_Assignment_: Every entry should be copied exactly, with nothing added or dropped.

+ + +

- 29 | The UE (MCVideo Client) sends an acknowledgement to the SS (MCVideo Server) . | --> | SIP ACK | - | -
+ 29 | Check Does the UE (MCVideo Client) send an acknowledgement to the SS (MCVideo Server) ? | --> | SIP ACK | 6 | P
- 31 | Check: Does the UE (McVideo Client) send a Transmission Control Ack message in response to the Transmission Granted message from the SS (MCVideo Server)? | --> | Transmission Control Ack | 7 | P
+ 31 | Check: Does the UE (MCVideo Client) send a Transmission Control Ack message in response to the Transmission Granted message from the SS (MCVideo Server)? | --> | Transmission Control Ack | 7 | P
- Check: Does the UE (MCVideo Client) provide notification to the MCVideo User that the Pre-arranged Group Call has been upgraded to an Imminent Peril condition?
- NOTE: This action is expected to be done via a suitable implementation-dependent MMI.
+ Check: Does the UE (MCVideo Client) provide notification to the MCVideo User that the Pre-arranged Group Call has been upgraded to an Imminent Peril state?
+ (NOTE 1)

+ + +

_Finished task_:
- 29 | The UE (MCVideo Client) sends an acknowledgement to the SS (MCVideo Server) . | --> | SIP ACK | - | -
+ 29 | Check Does the UE (MCVideo Client) send an acknowledgement to the SS (MCVideo Server) ? | --> | SIP ACK | 6 | P
- 31 | Check: Does the UE (McVideo Client) send a Transmission Control Ack message in response to the Transmission Granted message from the SS (MCVideo Server)? | --> | Transmission Control Ack | 7 | P
+ 31 | Check: Does the UE (MCVideo Client) send a Transmission Control Ack message in response to the Transmission Granted message from the SS (MCVideo Server)? | --> | Transmission Control Ack | 7 | P
- Check: Does the UE (MCVideo Client) provide notification to the MCVideo User that the Pre-arranged Group Call has been upgraded to an Imminent Peril condition?
- NOTE: This action is expected to be done via a suitable implementation-dependent MMI.
+ Check: Does the UE (MCVideo Client) provide notification to the MCVideo User that the Pre-arranged Group Call has been upgraded to an Imminent Peril state?
+ (NOTE 1)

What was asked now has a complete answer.